As an alternative to heparin, various sulfated and sulfonated polymers have been investigated to enhance the osteoinductivity of BMP-2 without anticoagulant activity and toxicity. For example, our group has developed sulfonated polyrotaxanes that formed polyelectrolyte complexes with BMP-2, which enhanced osteogenic differentiation efficiency and promoted bone regeneration in a mouse model of calvarial defect [6,7]. Liu and co-workers developed BMP-2-loaded 2-N,6-O-sulfated chitosan nanoparticles and investigated their capability of bone regeneration in a rabbit critical-sized radial defect [27,28]. The effect of sulfated and sulfonated polymers in modulating the activity of BMP-2 has also been observed for other growth factors such as basic fibroblast growth factor (bFGF). Maynard and co-workers investigated the heparin-mimicking effect of synthetic polymers and identified that poly(vinyl sulfonate) had the strongest ability to enhance the binding of bFGF to FGF receptor [29]. Although heparin is utilized for surface modification, conjugation of functional molecules, and preparation of microparticles to fabricate bone regenerative biomaterials [30,31,32], it is difficult to apply sulfated and sulfonated polymers as a building block of biomaterials owing to the poor reactivity of sulfate and sulfonate groups. On the other hand, carboxy groups are also negatively charged and easily react with amino and hydroxy groups in the presence of a condensation reagent. Therefore, negatively charged polycarboxylates offer an appealing property for the fabrication of biomaterials. Sulfated and sulfonated polymers have been widely investigated for the modulation of growth factor activity, but negligible studies have been reported on polycarboxylates. Herein, we demonstrated the effect of a series of four polycarboxylates, poly(acrylic acid) (PAA), poly(methacrylic acid) (PMAA), poly(aspartic acid) (PAsp), and poly(glutamic acid) (PGlu) (Figure 1), in enhancing the osteogenic differentiation efficiency of BMP-2.
2. Materials and Methods
2.1. Materials
Recombinant human BMP-2 was obtained from R&D Systems (Minneapolis, MN, USA). PAA (catalog molecular weight: 5000) was obtained from Fujifilm Wako Pure Chemical Corporation (Osaka, Japan).
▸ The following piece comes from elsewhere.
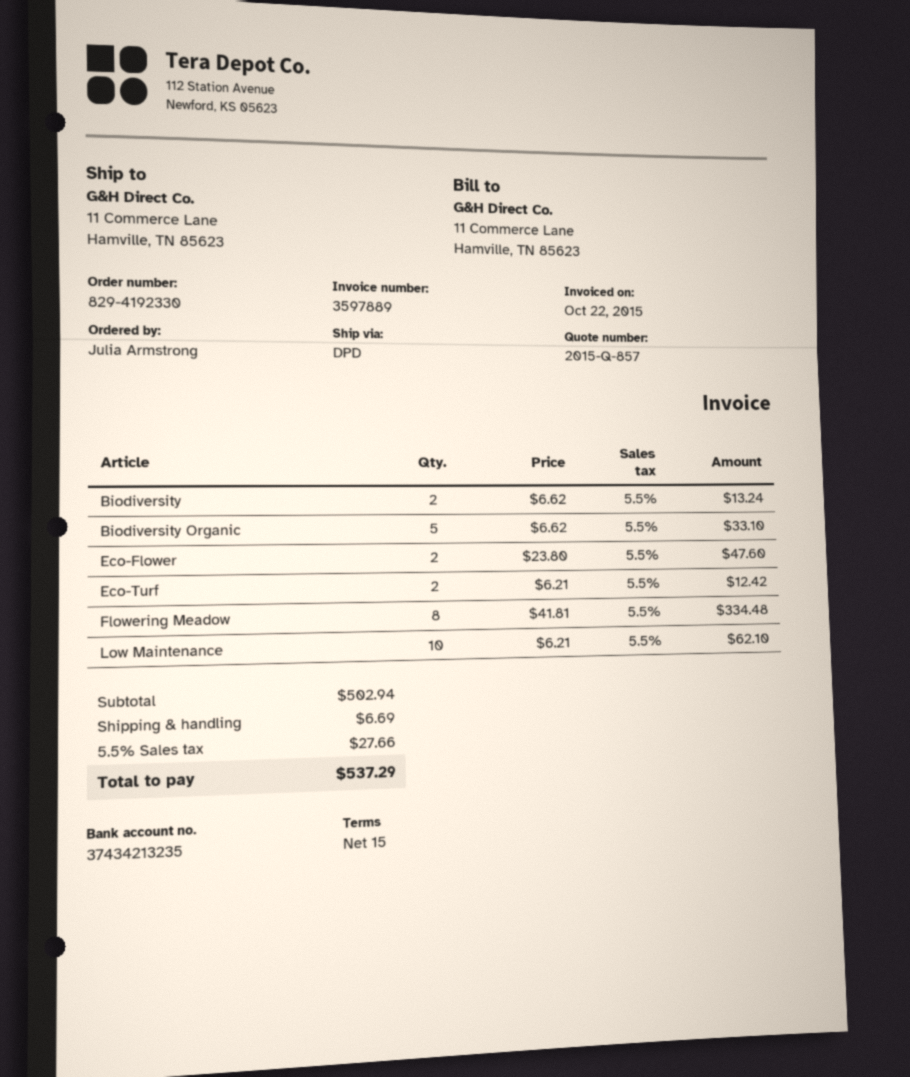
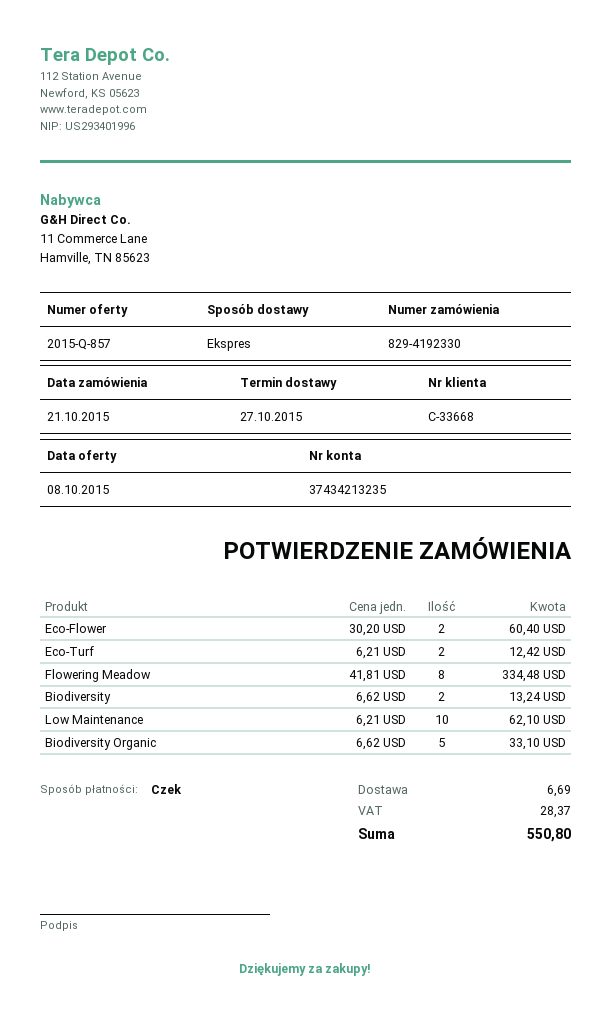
shipping method: DPD -> express
Eco-Flower: 2 x 23.80 = 47.60 -> 2 x 30.20 = 60.40
tax: 27.66 -> 28.37
total: 537.29 -> 550.80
Heparin, PMAA (catalog molecular weight: 7750), PAsp (poly(α,β-dl-aspartic acid); catalog molecular weight: 2000 to 11,000), and PGlu (poly(l-glutamic acid); catalog molecular weight: 1500 to 5500) were obtained from Sigma-Aldrich (Milwaukee, WI, USA).
2.2. Size Exclusion Chromatography (SEC)
SEC was performed using a high-performance liquid chromatography system consisting of an AS-2057i Plus autosampler (Jasco, Tokyo, Japan), DG-2080-53 degasser (Jasco), PU-2080i Plus pump (Jasco), CO-965 column oven (Jasco), RI-2031 Plus refractive index detector (Jasco), and a combination of TSKgel G4000PWXL and G2500PWXL columns (300 mm × 7.8 mm internal diameter) (Tosoh, Tokyo, Japan). The sample solutions (10 mg/mL, 50 μL) were injected into the system and eluted with 100 mM NaNO3 solution at a flow rate of 1 mL/min at 40 °C. The relative number-average molecular weight (Mn,SEC) and molecular weight distribution (Mw/Mn) were calculated from a calibration curve of standard poly(ethylene glycol) (PEG; Agilent Technologies, Wilmington, DE, USA).
2.3. Potentiometric Titration
The polycarboxylates were dissolved in 7.5 mM NaOH solution (20 mL) at a carboxy concentration of 5 mM. The solutions were titrated with 10 mM HCl at 25 ± 1 °C using an automatic titrator (AUT-701; DKK-TOA, Tokyo, Japan). The titrant was added in quantities of 50 μL at an interval of 10 s. The pKa and degree of protonation (α) were calculated from the pH-α curves.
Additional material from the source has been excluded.